Here, this is my personal attempt to address this question via as per the FAQ the concept of "Playing A Role" that Ryan's mentioned before along the lines of a more player-driven gameplay source:-

Pathfinder Online's innovative archetype system includes specific paths of development that reflect the classes in the tabletop game, so if you want to play a character that mirrors a classic tabletop class, you'll be able to do it. However, Pathfinder Online is driven by more diverse player activity than the classic adventurer-focused tabletop experience; Pathfinder Online players will be able to act as merchants, farmers, miners, teamsters, caravan guards, spies, and explorers, and in any other role the players choose to create. Characters will have a wide variety of skills to develop, allowing them to be highly customized to the player's preference.

For Early Enrollment we'll have support for characters playing the role of fighters, wizards, rogues and clerics.

I think this can be where PFO shines compared to other games.
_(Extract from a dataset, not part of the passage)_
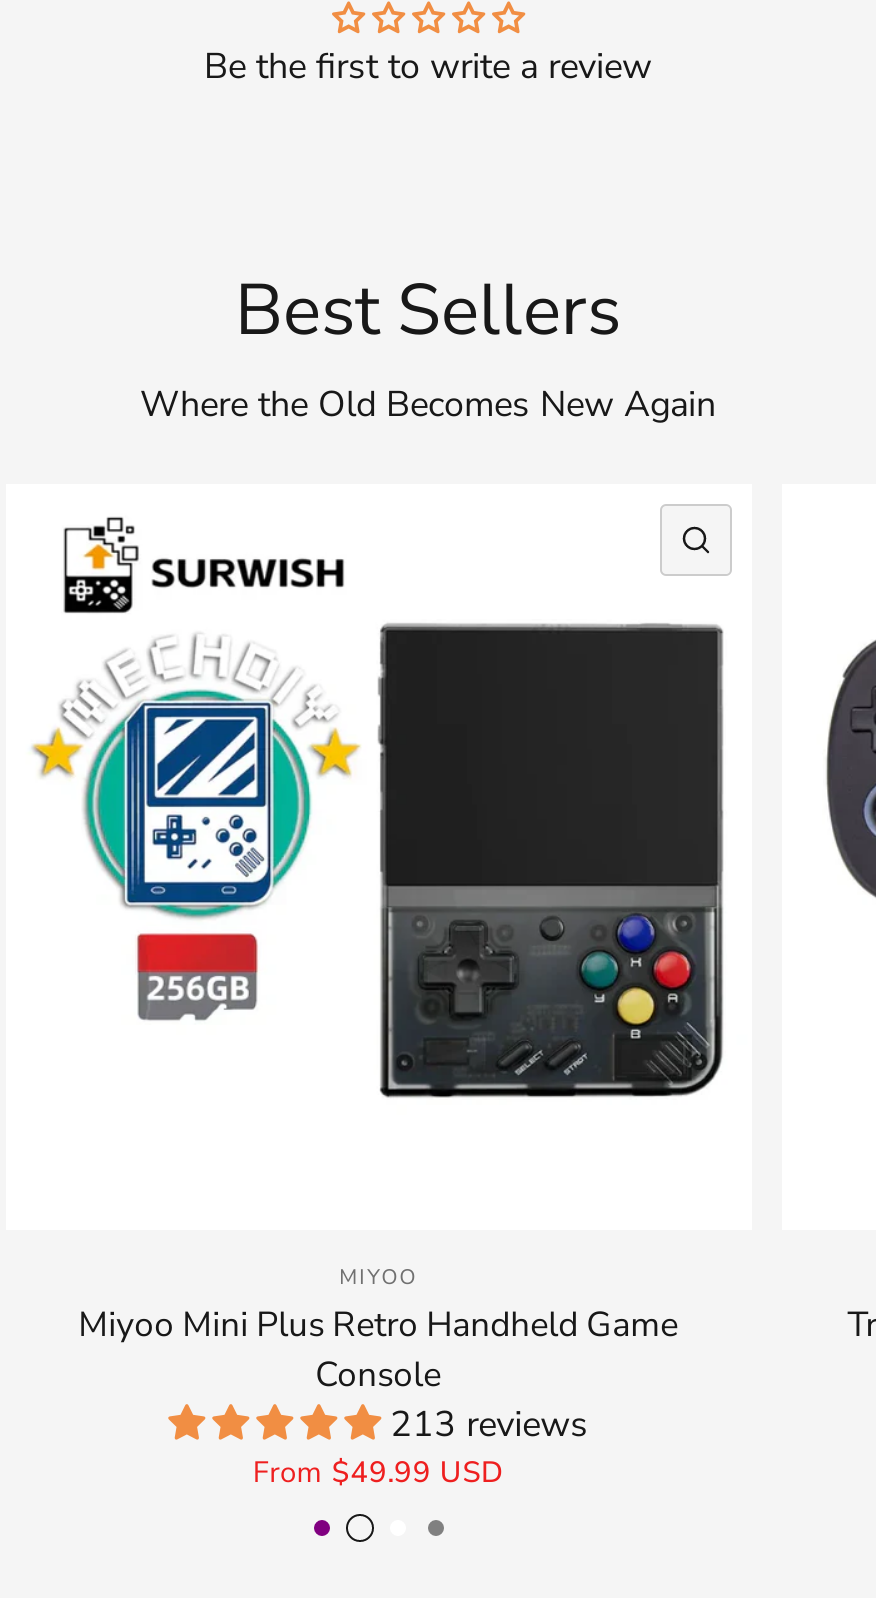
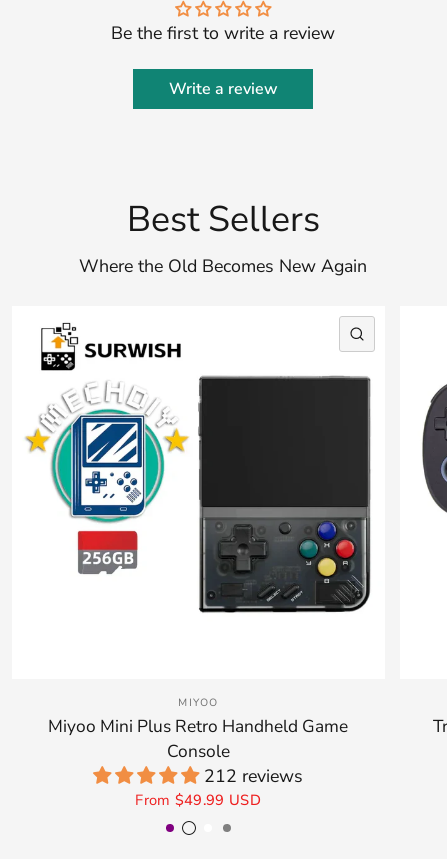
+ Write a review

- 213 reviews
+ 212 reviews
Again positive indications come from for ESO who not only use the Vampire/Werewolf Templates but have recently added the "Enforcer/Outlaw" Roles for players.

The Enforcer

This is one of the two roles a player can take on. This role is the Paladin, the do-gooder. As an Enforcer it is your duty to patrol the cities of Tamriel looking out for Outlaws who are only out for themselves. Stealing from the wealthy, from the poor, there is no regard for either.
In order to become an Enforcer you have to go to the Enforcer Towers, typically located just outside the city walls. Once there you’ll need to obtain your Enforcer tabard. This tabard is what will flag you as an “on duty” Enforcer.

You'll notice PFO is taking this idea forwards a great deal more and again this provides some confidence in the direction GW wishes to take PFO.

This is not idle academic "on paper" discussion either, to make the case for this concept that it fits within the above idea of player roles, here is an idea which is about "playing a role" about the player community crowdforging this role, providing the role designed and eventually implemented in far superior form and fidelity than can be managed in any other mmorpg. Perhaps it's been overlooked that one of the main reasons this has not happened before is due to the pre-eminence of the demand-supply relationship in dictating a game's design and development.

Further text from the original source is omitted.